The levels of IgA/IgG/IgM–aCL and IgA/IgG/IgM–aβ₂GPI were quantified by a paramagnetic particle chemiluminescent immunoassay using an iFlash 3000 Chemiluminescence Immunoassay Analyzer (YHLO Biotech Co. Ltd., Shenzhen, China). Cut-off values were determined strictly in accordance with the manufacturers. The defined cut-off levels for each isotype were as follows: IgA–aCL, 10 APL-U/mL; IgG–aCL, 10 GPL-U/mL; IgM–aCL, 10 MPL-U/mL; IgA–aβ₂GPI, 20 AU/mL; IgG–aβ₂GPI, 20 AU/mL; and IgM–aβ2GPI, 20 AU/mL. The manufacturer’s recommendations were followed carefully.

Statistical Analysis

The results of normally distributed data are expressed as the mean ± standard deviation. Descriptive data are presented as frequencies for categorical variables. Comparisons between two groups were performed by the Student’s t-test. Receiver operating characteristic (ROC) curves were used to calculate the area under the curve (AUC). Logistic regression analysis was employed to determine associations between aPL isotype positivity and clinical manifestation in patients with APS. SPSS 24.0 (SPSS Statistics for Windows, version 24.0; SPSS Inc., Chicago, IL, USA) was used to perform the statistical analysis of the data in this study, and two-tailed P-values of <0.05 represented statistical significance.

Results

Patient Characteristics

Consecutive serum samples from 7,293 subjects were screened for the presence of aCL and aβ₂GPI antibodies with the IgA, IgG, and IgM isotypes. All patients were Chinese. The mean age was 39.5 ± 16.2 years, and 77.65% were female. The detailed demographic data of the study population are listed in Table 1. Most patients screened for aPL were from the Department of Rheumatology (52.45%). Of the 7,293 consecutive subjects, 212 patients with a confirmed diagnosis of APS according to the 2006 Sydney revised criteria of APS (1) registered in the NCRC-DID database system were identified in this study (Table 2), including 153 patients with PAPS and 59 patients with SAPS. The prevalence of thrombosis events (χ² = 5.552, P = 0.02) was significantly higher in patients with SAPS compared to patients with PAPS. The prevalence of a smoking history (χ² = 5.983, P = 0.018) was significantly higher in patients with PAPS compared to patients with SAPS.

TABLE 1

Table 1 Demographic data of 7,293 consecutive subjects.

TABLE 2

Table 2 Demographic and clinical characteristics of the 153 PAPS and 59 SAPS patients.

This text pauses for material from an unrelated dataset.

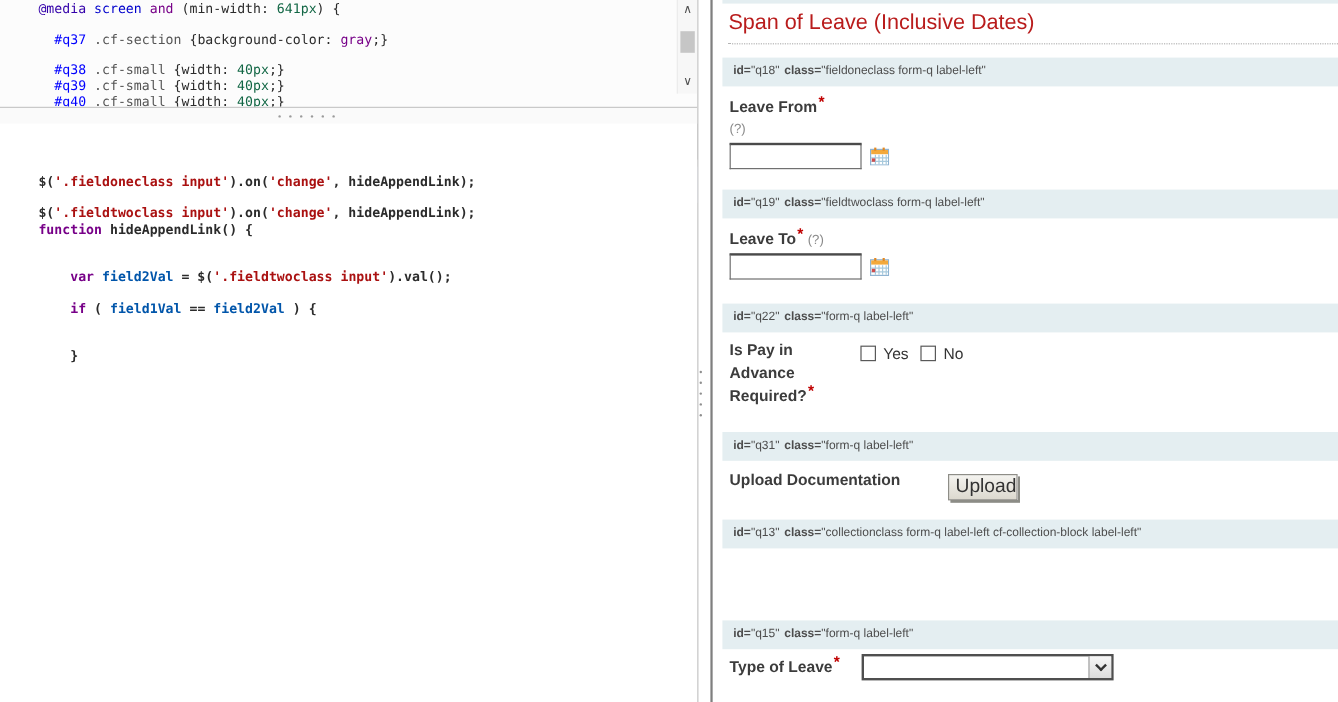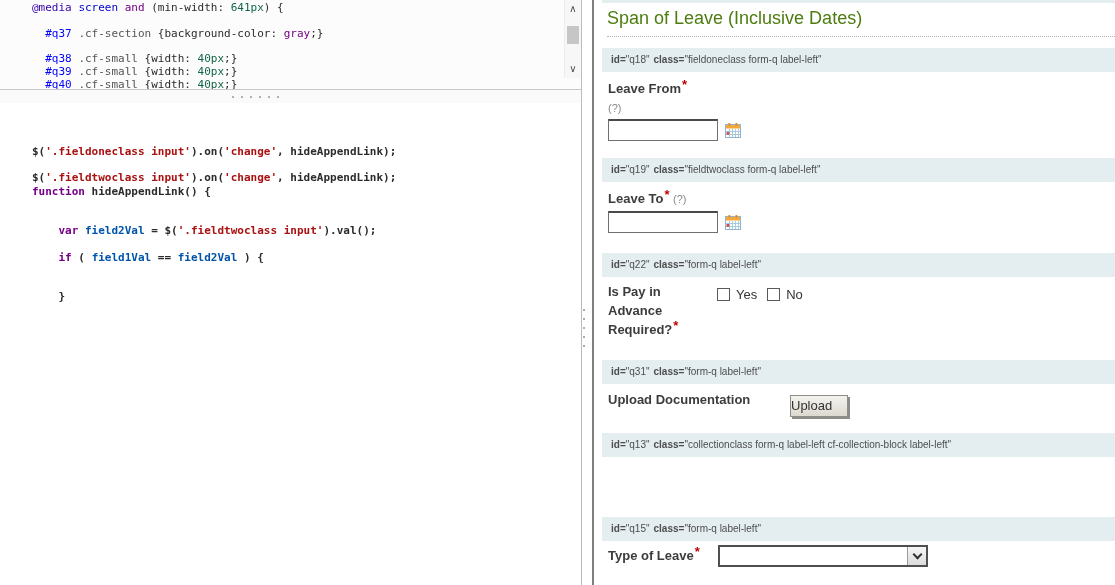"Span of Leave (Inclusive Dates)" .section-heading { color: #4d7c0f -> #b91c1c }
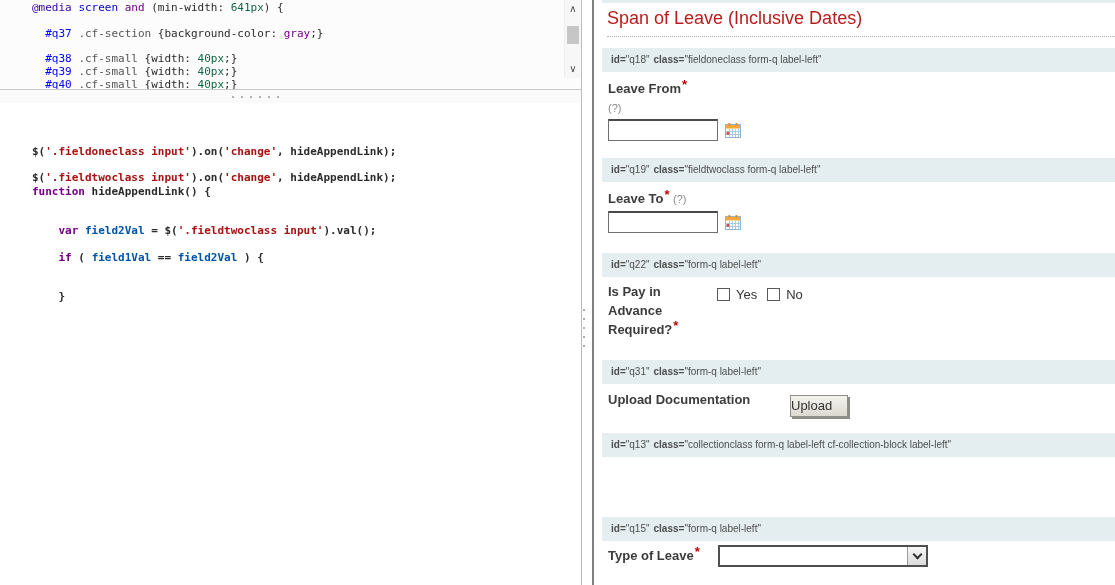"Upload" .upload-btn { font-size: 13px -> 16px; text-align: left -> right }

Prevalence of the IgA/IgG/IgM Isotypes of aCL and aβ₂GPⅠ Antibodies in a Large Cohort

Based on the aPL isotype-specific antibody results, the overall prevalence of aCL was 10.97%, and the most frequent isotype was IgG–aCL (8.64%). The overall prevalence of aβ₂GPI was 12.16%, and the most frequent isotype was IgM–aβ2GPI (7.72%). The overall prevalence of IgA–aCL and IgA–aβ₂GPI were 2.48 and 2.13%, respectively. When the prevalence of each isolated isotype of aPL was analyzed, we found that the positive rates of IgA–aCL and IgA–aβ₂GPI were very low, accounting for only 0.37 and 0.45%, respectively (Table 3).

TABLE 3

Table 3 Profile features of antiphospholipid antibodies in a large-scale cohort.

The cross-positivity for aCL and aβ₂GPI according to isotype in this study is shown in Figure 1. Of the aCL-positive subjects, only 3.4% (27/800) of them presented with isolated IgA–aCL. Similarly, of the aβ₂GPI-positive subjects, isolated IgA–aβ₂GPI only accounted for 3.7% (33/887) of the total. Further analysis of the isotype distribution between aCL and aβ₂GPI showed that the proportion of IgA–aCL (either IgA–aCL or IgA–aβ₂GPI was positive) of the positive patients (any isotype of aPL was positive) was merely 1.94% (21/1082).

FIGURE 1

Figure 1 Cross-positivity for (A) IgA–aCL, IgG–aCL, and IgM–aCL in 800 aCL-positive subjects; (B) IgA–aβ₂GPⅠ, IgG–aβ₂GPⅠ, and IgM–aβ2GPI in 886 aβ₂GPⅠ-positive subjects; and (C) IgA–aPL (either IgA–aCL or IgA–aβ₂GPⅠ was positive), IgG–aCL, IgM–aCL, IgG–aβ₂GPⅠ, and IgM–aβ2GPI in 1082 aPL-positive subjects.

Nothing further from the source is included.